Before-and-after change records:

* * * * * * *

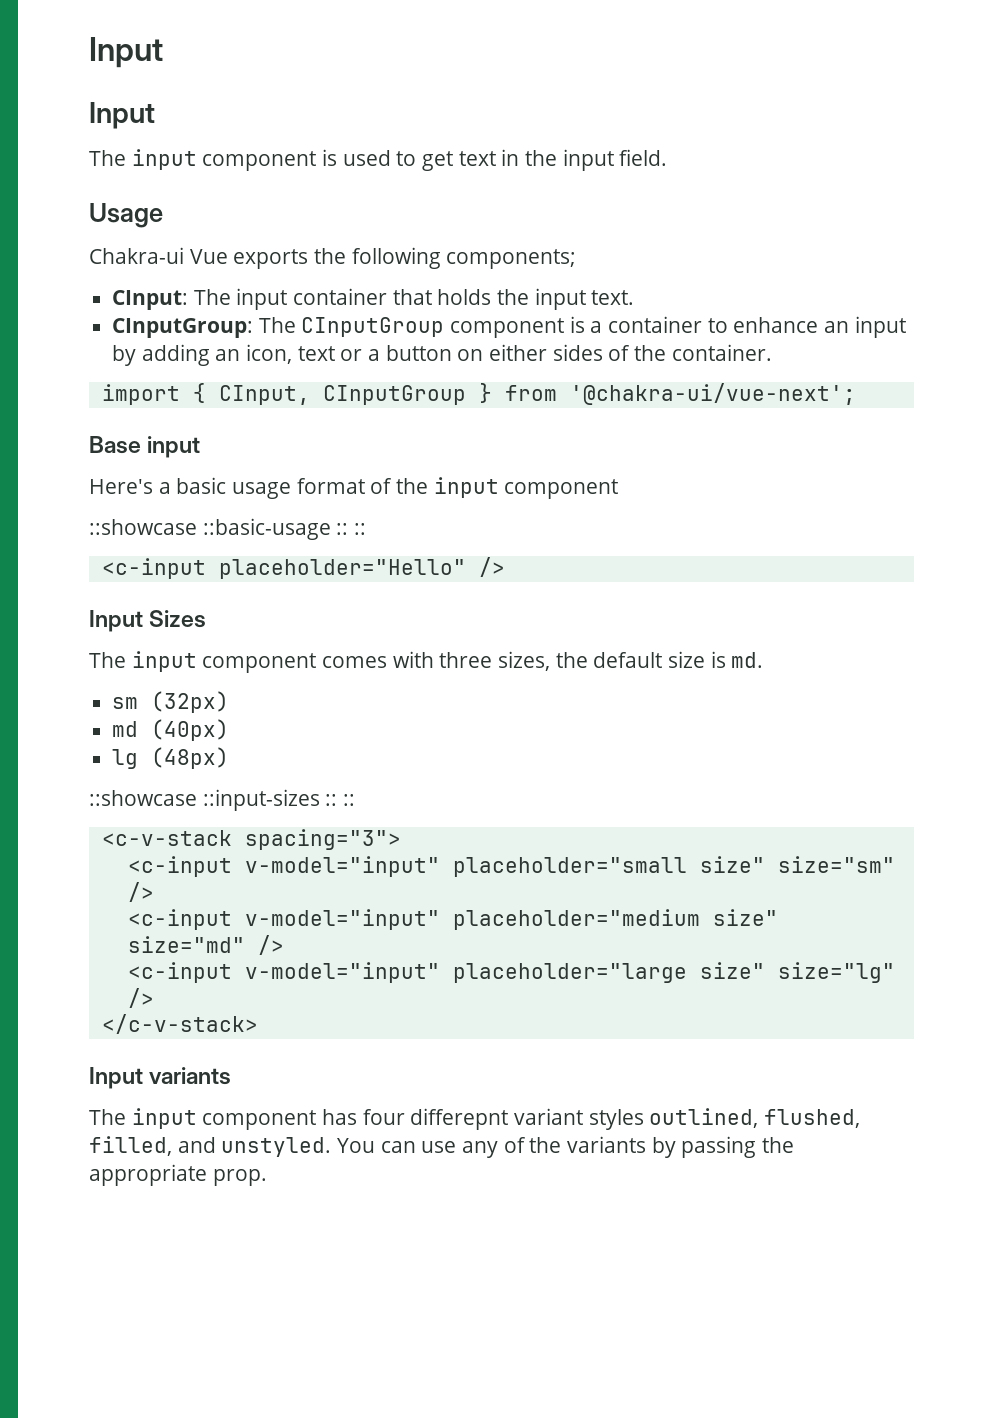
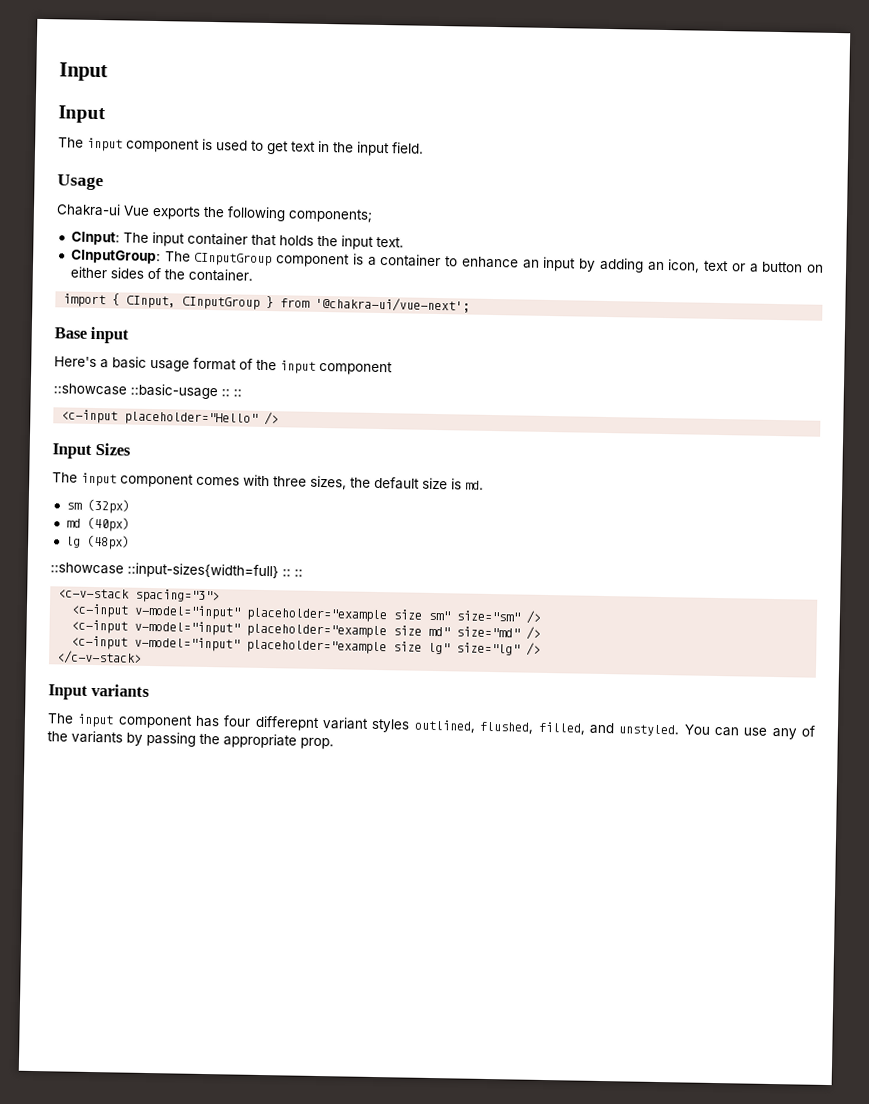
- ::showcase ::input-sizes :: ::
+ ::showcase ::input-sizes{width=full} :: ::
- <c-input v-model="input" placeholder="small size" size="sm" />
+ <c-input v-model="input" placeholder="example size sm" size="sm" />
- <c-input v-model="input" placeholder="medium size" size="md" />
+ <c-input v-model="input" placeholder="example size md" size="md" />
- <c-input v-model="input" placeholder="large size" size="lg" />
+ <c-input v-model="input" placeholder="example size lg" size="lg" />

* * * * * * *

→ **EXERCISE OBJECTIVE**
Using the entries above, find all lines with "sizes". Copy them.

→ **WRITTEN SOLUTION**
- ::showcase ::input-sizes :: ::
+ ::showcase ::input-sizes{width=full} :: ::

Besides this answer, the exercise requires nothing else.